• [Problem]
In the entries below, find each line bearing the string "customer" and copy it.
'''
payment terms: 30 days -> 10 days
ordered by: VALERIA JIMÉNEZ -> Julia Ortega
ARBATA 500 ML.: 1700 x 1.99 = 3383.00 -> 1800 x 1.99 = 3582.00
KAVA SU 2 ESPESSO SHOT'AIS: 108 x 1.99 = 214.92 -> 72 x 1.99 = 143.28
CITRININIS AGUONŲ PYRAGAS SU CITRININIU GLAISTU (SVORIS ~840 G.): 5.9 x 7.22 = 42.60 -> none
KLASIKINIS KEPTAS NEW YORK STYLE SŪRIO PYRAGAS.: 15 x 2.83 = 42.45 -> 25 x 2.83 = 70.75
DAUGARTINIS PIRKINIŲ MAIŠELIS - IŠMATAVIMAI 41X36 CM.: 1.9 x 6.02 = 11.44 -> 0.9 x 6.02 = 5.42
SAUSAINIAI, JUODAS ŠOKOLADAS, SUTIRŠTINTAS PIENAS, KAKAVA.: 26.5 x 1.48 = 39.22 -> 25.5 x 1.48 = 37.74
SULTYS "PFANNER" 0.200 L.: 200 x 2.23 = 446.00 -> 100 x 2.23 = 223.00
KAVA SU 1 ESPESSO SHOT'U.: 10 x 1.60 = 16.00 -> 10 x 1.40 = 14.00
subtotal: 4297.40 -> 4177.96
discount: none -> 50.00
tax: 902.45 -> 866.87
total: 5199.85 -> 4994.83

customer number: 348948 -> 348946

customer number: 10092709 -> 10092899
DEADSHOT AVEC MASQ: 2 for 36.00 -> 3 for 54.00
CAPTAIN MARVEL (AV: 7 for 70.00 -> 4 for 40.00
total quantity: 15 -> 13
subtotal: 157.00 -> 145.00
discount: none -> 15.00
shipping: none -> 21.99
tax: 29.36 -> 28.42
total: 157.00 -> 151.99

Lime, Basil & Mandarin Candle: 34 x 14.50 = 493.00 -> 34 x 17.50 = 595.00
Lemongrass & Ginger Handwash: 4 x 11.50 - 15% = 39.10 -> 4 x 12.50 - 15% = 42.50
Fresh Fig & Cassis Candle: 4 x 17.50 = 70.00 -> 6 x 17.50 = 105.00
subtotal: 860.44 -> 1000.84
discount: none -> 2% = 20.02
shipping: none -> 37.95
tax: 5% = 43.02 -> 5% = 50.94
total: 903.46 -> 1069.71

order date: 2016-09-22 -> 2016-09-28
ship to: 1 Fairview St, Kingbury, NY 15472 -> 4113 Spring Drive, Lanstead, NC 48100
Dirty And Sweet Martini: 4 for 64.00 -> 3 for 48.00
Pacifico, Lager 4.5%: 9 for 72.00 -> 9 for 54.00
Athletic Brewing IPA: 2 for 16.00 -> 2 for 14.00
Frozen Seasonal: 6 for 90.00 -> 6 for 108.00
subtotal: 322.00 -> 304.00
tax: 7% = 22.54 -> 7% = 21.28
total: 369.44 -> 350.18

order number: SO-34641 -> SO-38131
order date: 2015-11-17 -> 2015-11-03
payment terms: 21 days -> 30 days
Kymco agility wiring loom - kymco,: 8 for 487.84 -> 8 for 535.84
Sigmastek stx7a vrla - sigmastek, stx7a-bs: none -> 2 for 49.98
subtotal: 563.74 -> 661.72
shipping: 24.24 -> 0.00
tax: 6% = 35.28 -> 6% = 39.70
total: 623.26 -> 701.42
'''
• [The answer]
customer number: 348948 -> 348946
customer number: 10092709 -> 10092899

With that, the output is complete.